TRY IT -> Return, without pictures, the lines from the start of the data through the one that contains "-75,38 +75,37 @@".

***** RECORDS FOR THIS TASK *****

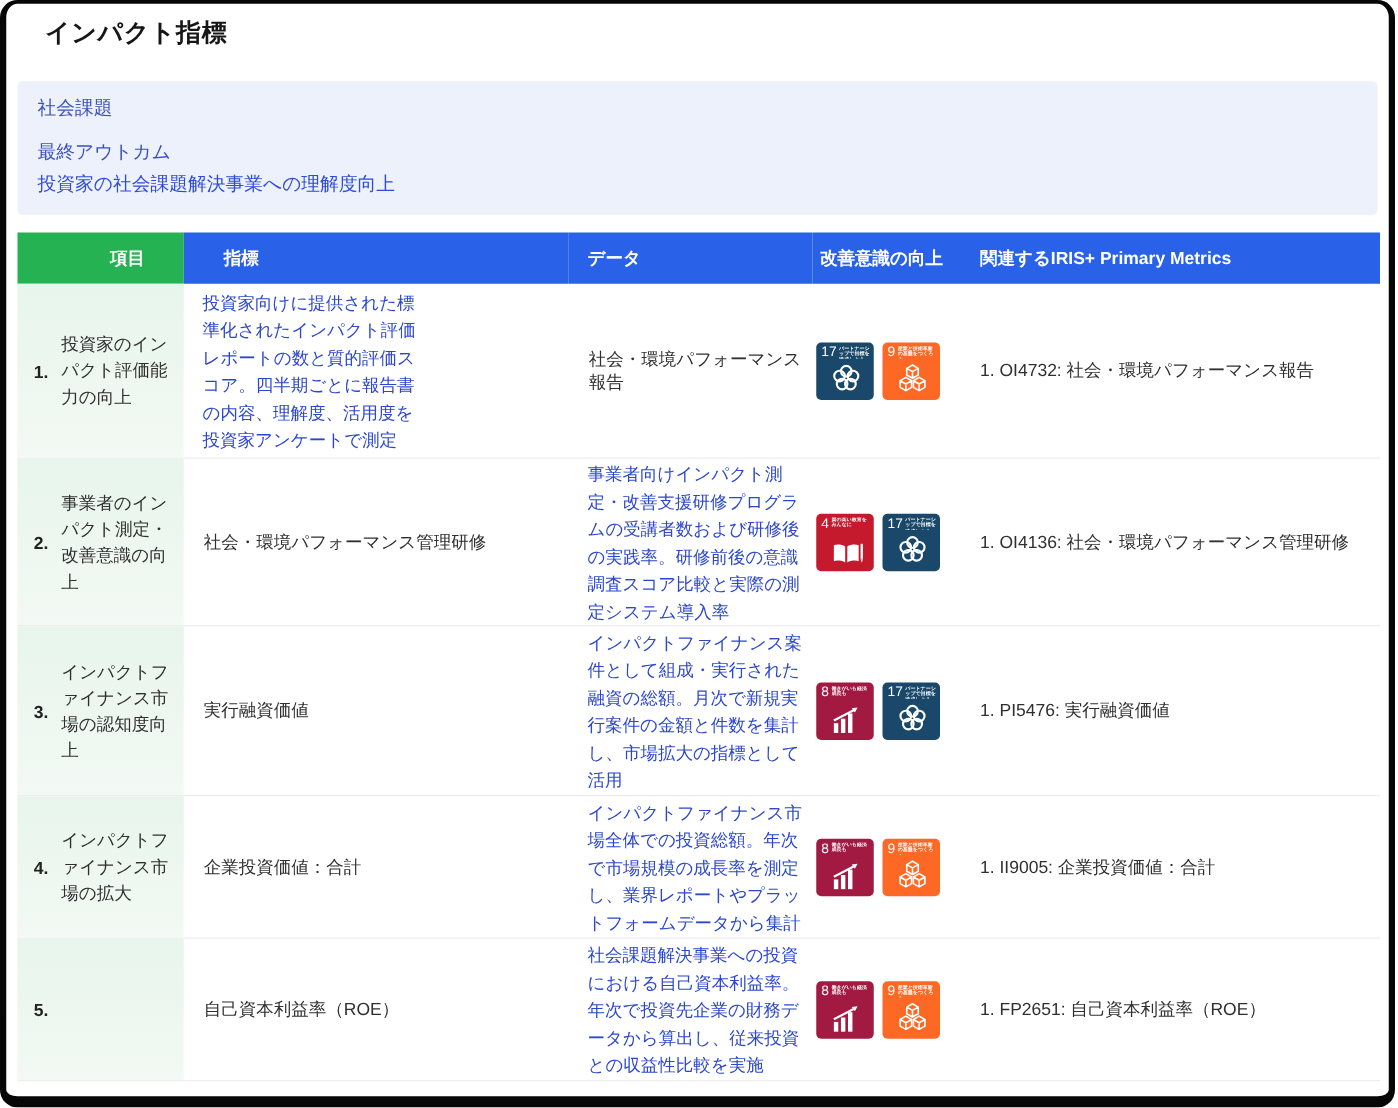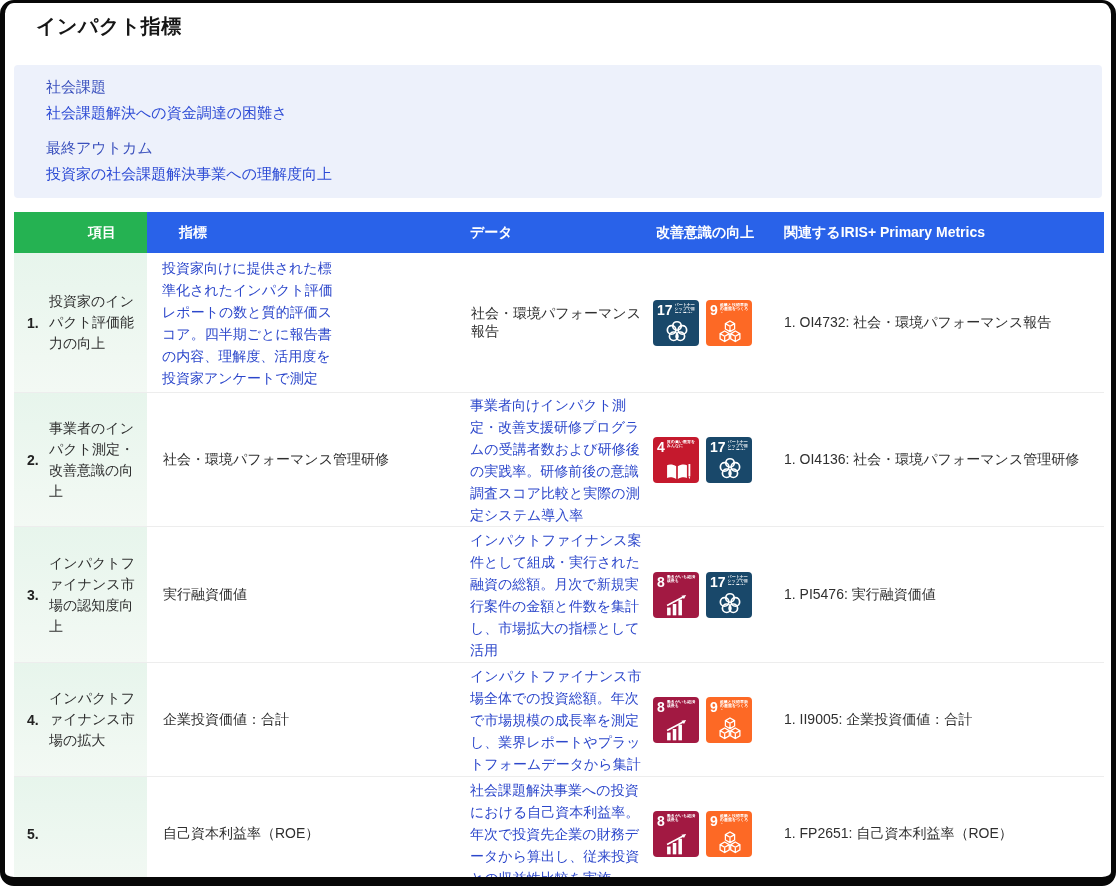--- a/index.html
+++ b/index.html
@@ -18,21 +18,21 @@
     overflow: hidden;
   }
   .page-title {
     font-size: 20px; font-weight: 700; color: #161616;
     margin: 10px 0 0 31px; letter-spacing: .5px;
   }
   .summary {
     margin: 25px 9px 0 9px;
     background: #edf1fb;
     border-radius: 4px;
-    padding: 9px 16px 11px 32px;
+    padding: 9px 16px 11px 16px;
   }
   .summary-group { margin-bottom: 9px; }
   .summary-group:last-child { margin-bottom: 0; }
   .summary-label { font-size: 15px; line-height: 26px; color: #3a50bd; }
   .summary-value { font-size: 15px; line-height: 26px; color: #2d4bd5; }
 
   .table { margin: 14px 9px 0 9px; width: 1090px; }
   .thead {
     display: grid;
     grid-template-columns: 133px 308px 195px 122px 1fr;
@@ -75,38 +75,37 @@
   .c-iris { padding-left: 12px; color: #2f2f2f; }
 
   .sdg {
     width: 46px; height: 46px; flex: none;
     border-radius: 4px; color: #fff;
     padding: 3px 3px 2px 4px;
     display: flex; flex-direction: column;
     overflow: hidden;
   }
   .sdg-top { display: flex; align-items: flex-start; gap: 2px; }
-  .sdg-num { font-size: 14px; font-weight: 700; line-height: 1; }
+  .sdg-num { font-size: 11px; font-weight: 400; line-height: 1; }
   .sdg-label {
     font-size: 4px; line-height: 1.2; font-weight: 600;
     max-height: 10px; overflow: hidden; letter-spacing: 0;
   }
   .sdg-glyph { flex: 1; display: flex; align-items: center; justify-content: center; }
   .sdg-glyph svg { width: 34px; height: 30px; display: block; }
 </style>
 </head>
 <body>
 
 <div class="frame">
   <h1 class="page-title">インパクト指標</h1>
 
   <section class="summary">
     <div class="summary-group">
       <div class="summary-label">社会課題</div>
-      <div class="summary-value">社会課題解決への資金調達の困難さ</div>
     </div>
     <div class="summary-group">
       <div class="summary-label">最終アウトカム</div>
       <div class="summary-value">投資家の社会課題解決事業への理解度向上</div>
     </div>
   </section>
 
   <section class="table">
     <header class="thead">
       <div class="th th-item">項目</div>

*****

FINAL ANSWER ->
--- a/index.html
+++ b/index.html
@@ -18,21 +18,21 @@
     overflow: hidden;
   }
   .page-title {
     font-size: 20px; font-weight: 700; color: #161616;
     margin: 10px 0 0 31px; letter-spacing: .5px;
   }
   .summary {
     margin: 25px 9px 0 9px;
     background: #edf1fb;
     border-radius: 4px;
-    padding: 9px 16px 11px 32px;
+    padding: 9px 16px 11px 16px;
   }
   .summary-group { margin-bottom: 9px; }
   .summary-group:last-child { margin-bottom: 0; }
   .summary-label { font-size: 15px; line-height: 26px; color: #3a50bd; }
   .summary-value { font-size: 15px; line-height: 26px; color: #2d4bd5; }
 
   .table { margin: 14px 9px 0 9px; width: 1090px; }
   .thead {
     display: grid;
     grid-template-columns: 133px 308px 195px 122px 1fr;
@@ -75,38 +75,37 @@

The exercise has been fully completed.